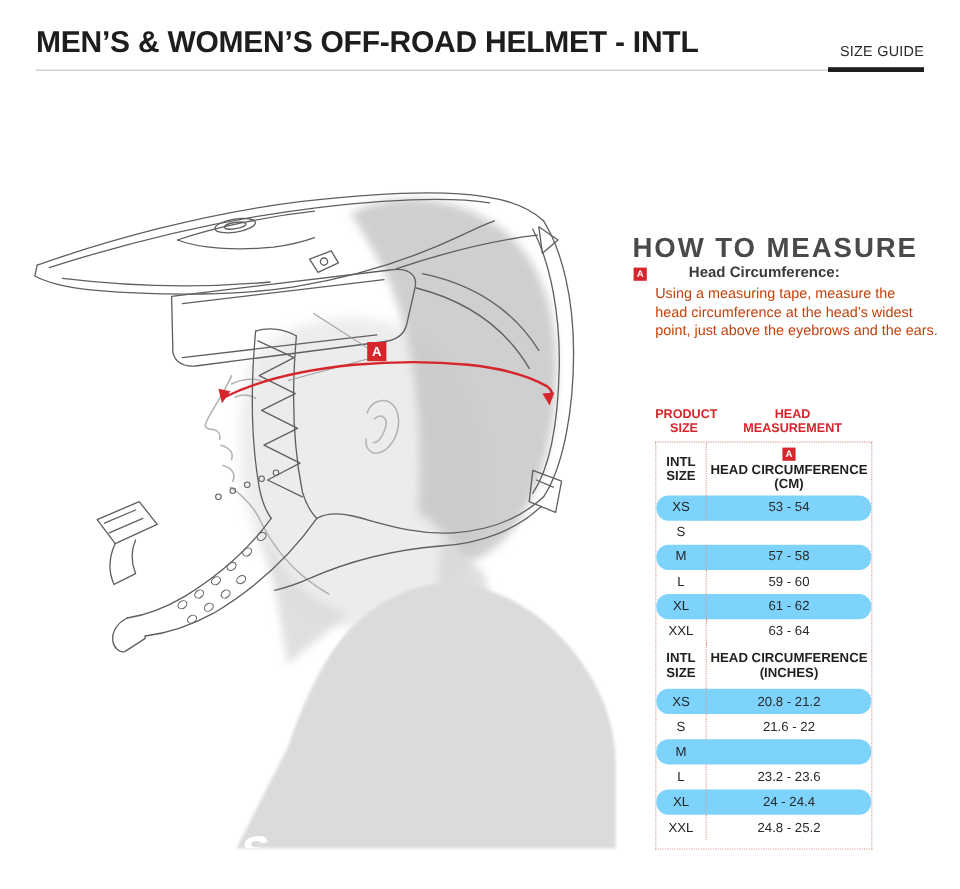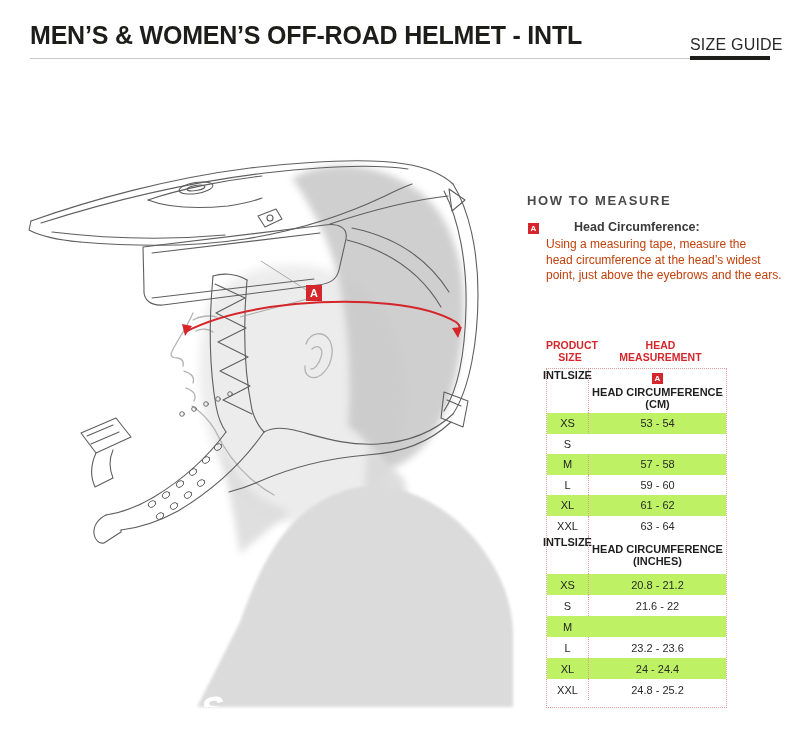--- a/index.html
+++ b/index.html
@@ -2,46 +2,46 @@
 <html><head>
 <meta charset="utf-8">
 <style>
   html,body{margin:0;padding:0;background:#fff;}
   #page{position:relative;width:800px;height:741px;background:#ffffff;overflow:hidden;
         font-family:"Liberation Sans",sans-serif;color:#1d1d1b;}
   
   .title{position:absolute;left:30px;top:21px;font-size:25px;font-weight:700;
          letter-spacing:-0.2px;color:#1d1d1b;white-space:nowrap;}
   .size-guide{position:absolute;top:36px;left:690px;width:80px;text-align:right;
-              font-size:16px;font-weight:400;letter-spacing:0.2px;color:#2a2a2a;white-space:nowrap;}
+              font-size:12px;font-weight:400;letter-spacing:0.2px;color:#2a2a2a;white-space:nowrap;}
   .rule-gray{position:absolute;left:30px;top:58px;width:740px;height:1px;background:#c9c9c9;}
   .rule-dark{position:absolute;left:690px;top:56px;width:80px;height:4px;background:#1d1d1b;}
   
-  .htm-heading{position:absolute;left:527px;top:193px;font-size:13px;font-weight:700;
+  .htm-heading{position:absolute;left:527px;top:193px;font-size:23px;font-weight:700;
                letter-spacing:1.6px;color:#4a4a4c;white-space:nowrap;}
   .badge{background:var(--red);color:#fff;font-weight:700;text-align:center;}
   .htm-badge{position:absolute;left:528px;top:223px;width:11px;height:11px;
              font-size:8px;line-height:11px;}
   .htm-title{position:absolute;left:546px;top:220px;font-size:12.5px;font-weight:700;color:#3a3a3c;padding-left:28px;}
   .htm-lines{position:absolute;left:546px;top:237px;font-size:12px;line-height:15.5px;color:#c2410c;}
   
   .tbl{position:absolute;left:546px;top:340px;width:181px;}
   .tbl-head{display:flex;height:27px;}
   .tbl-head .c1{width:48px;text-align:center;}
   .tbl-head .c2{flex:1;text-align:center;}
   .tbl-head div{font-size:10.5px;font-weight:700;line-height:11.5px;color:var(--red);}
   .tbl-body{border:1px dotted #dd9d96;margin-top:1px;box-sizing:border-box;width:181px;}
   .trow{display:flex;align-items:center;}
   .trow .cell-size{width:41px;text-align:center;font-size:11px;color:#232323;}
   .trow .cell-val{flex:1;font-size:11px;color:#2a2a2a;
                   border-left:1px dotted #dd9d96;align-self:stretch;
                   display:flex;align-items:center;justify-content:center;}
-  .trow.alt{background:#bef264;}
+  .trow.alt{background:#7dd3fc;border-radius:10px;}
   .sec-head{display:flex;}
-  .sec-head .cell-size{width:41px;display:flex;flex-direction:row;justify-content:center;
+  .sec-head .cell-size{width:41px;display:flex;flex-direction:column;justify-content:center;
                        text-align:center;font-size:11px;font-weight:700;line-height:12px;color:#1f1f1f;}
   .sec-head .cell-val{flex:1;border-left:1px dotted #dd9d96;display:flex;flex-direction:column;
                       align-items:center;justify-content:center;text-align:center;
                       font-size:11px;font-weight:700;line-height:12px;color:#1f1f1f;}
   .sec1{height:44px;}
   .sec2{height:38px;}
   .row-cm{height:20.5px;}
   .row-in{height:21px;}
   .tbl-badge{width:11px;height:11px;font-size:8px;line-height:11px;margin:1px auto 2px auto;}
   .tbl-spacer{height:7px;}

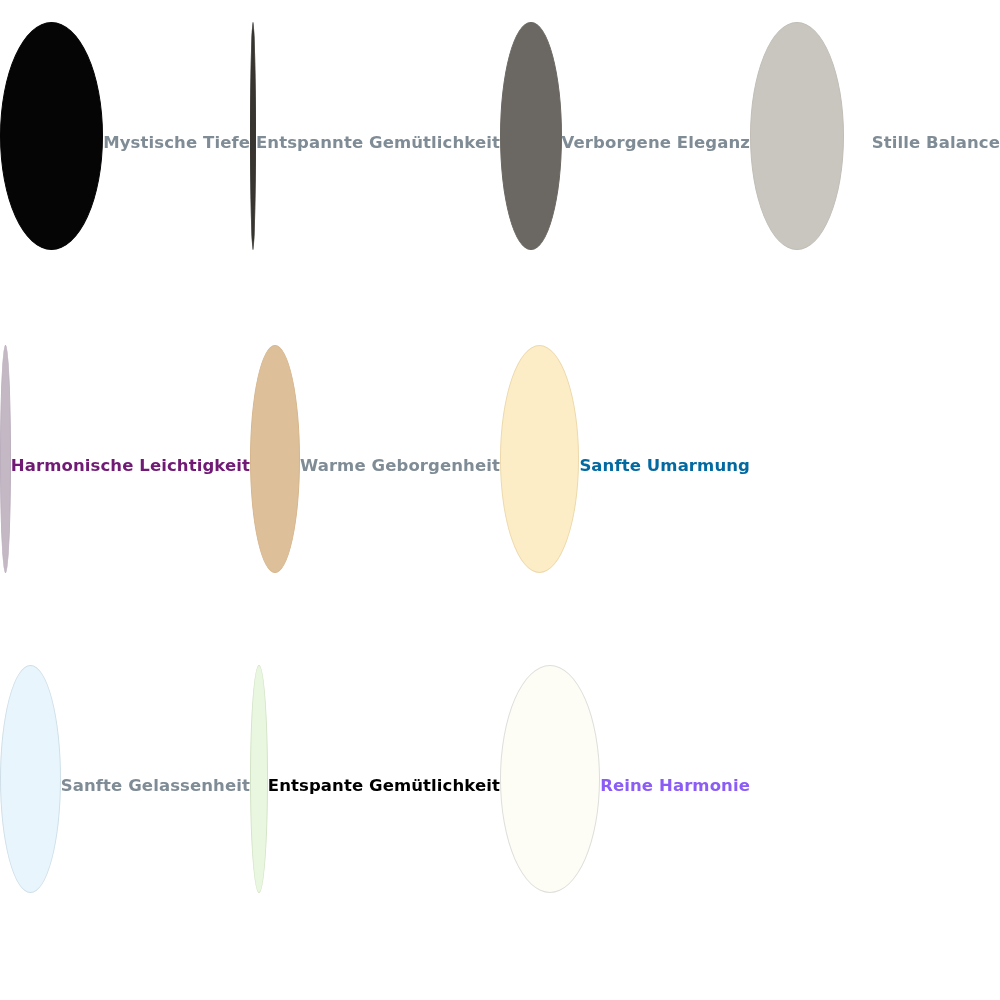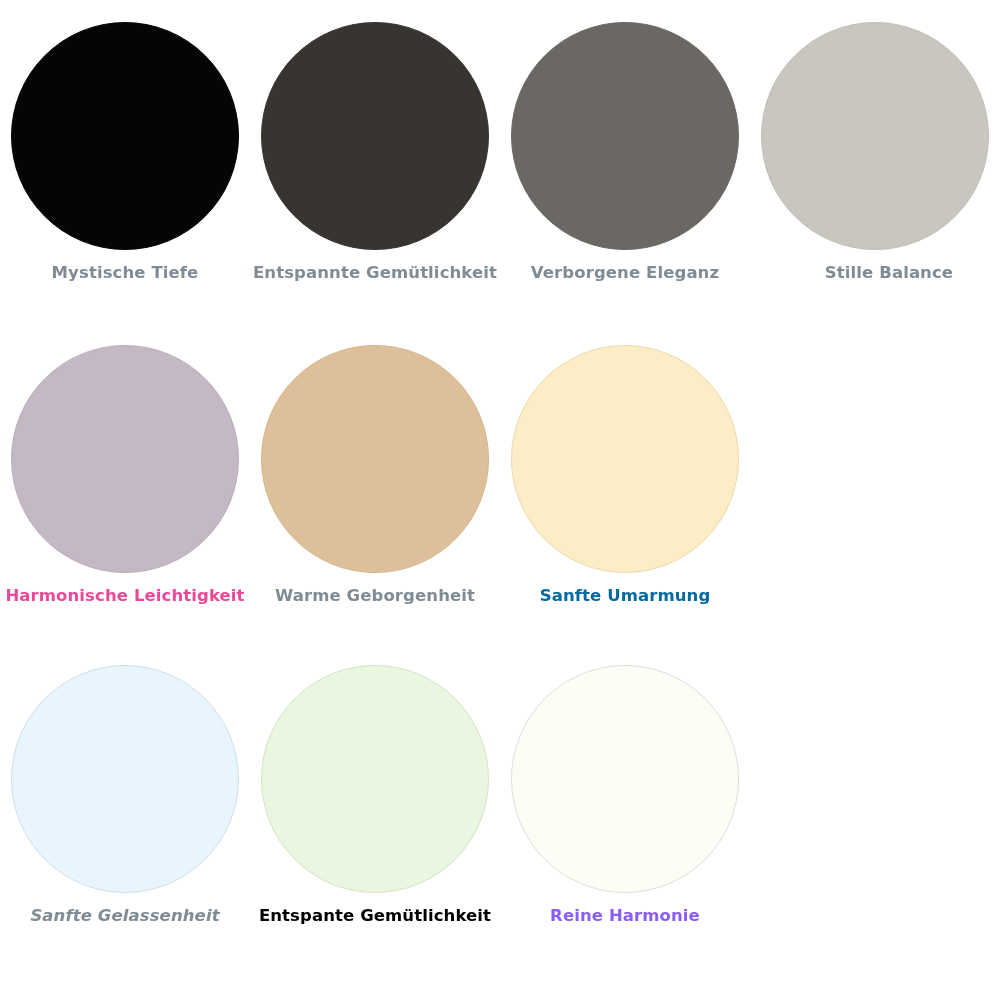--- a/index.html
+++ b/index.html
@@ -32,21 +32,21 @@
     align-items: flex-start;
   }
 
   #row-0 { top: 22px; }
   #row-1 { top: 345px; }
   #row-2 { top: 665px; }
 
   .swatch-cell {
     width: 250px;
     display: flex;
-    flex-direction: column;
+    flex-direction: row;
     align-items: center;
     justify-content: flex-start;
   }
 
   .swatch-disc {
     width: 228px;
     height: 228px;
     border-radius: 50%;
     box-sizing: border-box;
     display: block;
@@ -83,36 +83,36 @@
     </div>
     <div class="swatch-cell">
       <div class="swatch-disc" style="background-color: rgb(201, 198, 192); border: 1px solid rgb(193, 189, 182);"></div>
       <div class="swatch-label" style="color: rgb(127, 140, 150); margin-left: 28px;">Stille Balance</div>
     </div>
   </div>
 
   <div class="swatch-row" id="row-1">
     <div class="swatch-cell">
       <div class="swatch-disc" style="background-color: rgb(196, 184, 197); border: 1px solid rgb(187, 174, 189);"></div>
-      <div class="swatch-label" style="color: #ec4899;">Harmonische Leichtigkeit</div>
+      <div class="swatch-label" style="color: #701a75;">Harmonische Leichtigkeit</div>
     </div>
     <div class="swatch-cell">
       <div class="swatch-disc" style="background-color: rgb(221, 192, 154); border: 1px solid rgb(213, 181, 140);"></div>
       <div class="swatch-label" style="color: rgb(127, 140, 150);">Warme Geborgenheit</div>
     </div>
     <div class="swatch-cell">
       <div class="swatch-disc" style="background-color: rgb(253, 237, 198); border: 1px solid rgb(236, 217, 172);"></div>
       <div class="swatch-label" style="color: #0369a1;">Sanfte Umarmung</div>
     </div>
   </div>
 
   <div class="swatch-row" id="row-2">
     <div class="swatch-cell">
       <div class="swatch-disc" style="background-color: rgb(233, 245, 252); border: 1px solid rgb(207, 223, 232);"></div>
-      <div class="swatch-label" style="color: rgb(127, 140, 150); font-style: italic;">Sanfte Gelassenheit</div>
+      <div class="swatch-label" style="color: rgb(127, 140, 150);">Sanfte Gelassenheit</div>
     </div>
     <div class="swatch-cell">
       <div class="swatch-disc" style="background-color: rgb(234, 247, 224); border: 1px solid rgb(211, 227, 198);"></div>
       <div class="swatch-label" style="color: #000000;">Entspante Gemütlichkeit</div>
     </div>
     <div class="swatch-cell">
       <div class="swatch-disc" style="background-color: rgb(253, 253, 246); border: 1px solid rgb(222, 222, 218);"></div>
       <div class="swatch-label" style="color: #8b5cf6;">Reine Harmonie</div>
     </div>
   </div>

+--

Exercise directions: Please find every line in the records that contains the word "Leichtigkeit", and copy it out.

Result for this task:
-      <div class="swatch-label" style="color: #ec4899;">Harmonische Leichtigkeit</div>
+      <div class="swatch-label" style="color: #701a75;">Harmonische Leichtigkeit</div>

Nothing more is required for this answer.